Vilperte, Vinicius, Agapito-Tenfen, Sarah Zanon, Wikmark, Odd-Gunnar, Nodari, Rubens Onofre
Environmental sciences Europe 2016 v.28 no.1 pp. 29
DNA methylation, biosafety, corn, crystal proteins, cultivars, epigenetics, gene expression, genetic background, herbicide resistance, histones, hybrids, insecticidal proteins, leaves, promoter regions, quantitative polymerase chain reaction, reverse transcriptase polymerase chain reaction, risk assessment, transgenes, transgenic plants
BACKGROUND: Prior to their release in the environment, transgenic crops are examined for their health and environmental safety. In addition, transgene expression needs to be consistent in order to express the introduced trait (e.g. insecticidal and/or herbicide tolerance). Moreover, data on expression levels for GM events are usually required for approval, but these are rarely disclosed or they are considered insufficient. On the other hand, biosafety regulators do not consider epigenetic regulation (e.g. DNA methylation, ncRNAs and histone modifications), which are broadly known to affect gene expression, within their risk assessment analyses. Here we report the results of a DNA methylation (bisulfite sequencing) and transgene transcript accumulation (RT-qPCR) analysis of four Bt-expressing single transgenic maize hybrids, under different genetic backgrounds, and a stacked transgenic hybrid expressing both insecticidal and herbicide tolerance traits. RESULTS: Our results showed differences in cytosine methylation levels in the FMV promoter and cry2Ab2 transgene of the four Bt-expressing hybrid varieties. The comparison between single and stacked hybrids under the same genetic background showed differences in the 35S promoter sequence.
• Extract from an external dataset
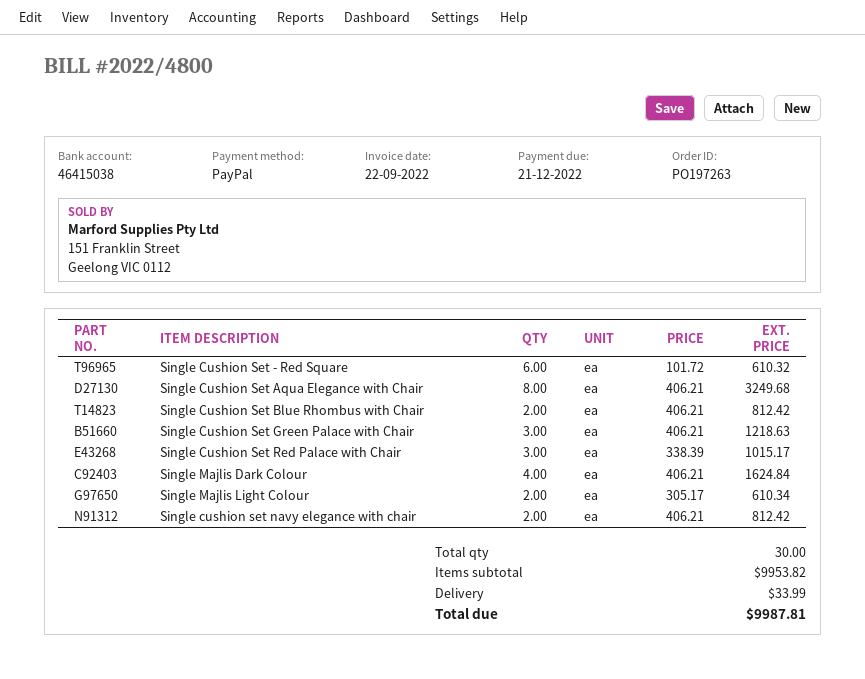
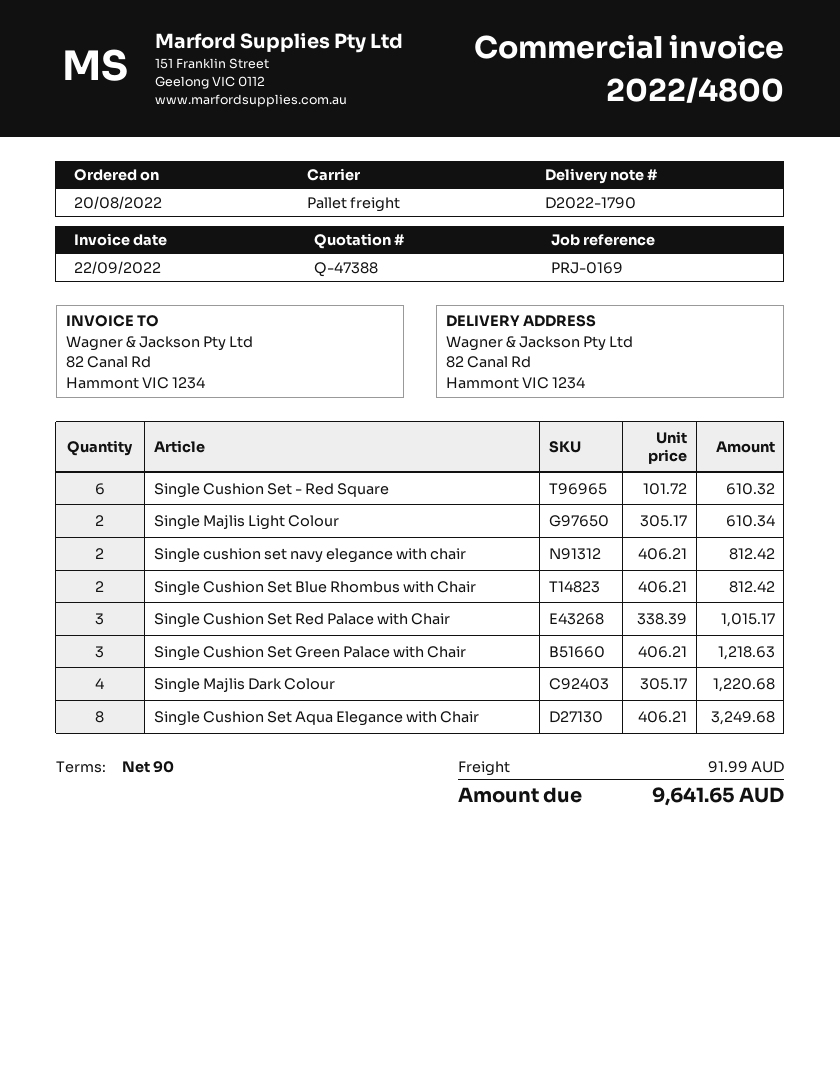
Single Majlis Dark Colour: 4 x 406.21 = 1624.84 -> 4 x 305.17 = 1220.68
shipping: 33.99 -> 91.99
total: 9987.81 -> 9641.65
The results of transgene transcript accumulation levels showed differences in both cry1A.105 and cry2Ab2 transgenes among the four Bt-expressing hybrid varieties. The comparison between single and stacked hybrids showed difference for the cry2Ab2 transgene only. CONCLUSIONS: Overall, our results show differences in DNA methylation patterns in all varieties, as well as in transgene transcript accumulation levels. Although the detection of changes in DNA methylation and transgenic accumulation levels does not present a safety issue per se, it demonstrates the need for additional studies that focus on detecting possible safety implications of such changes.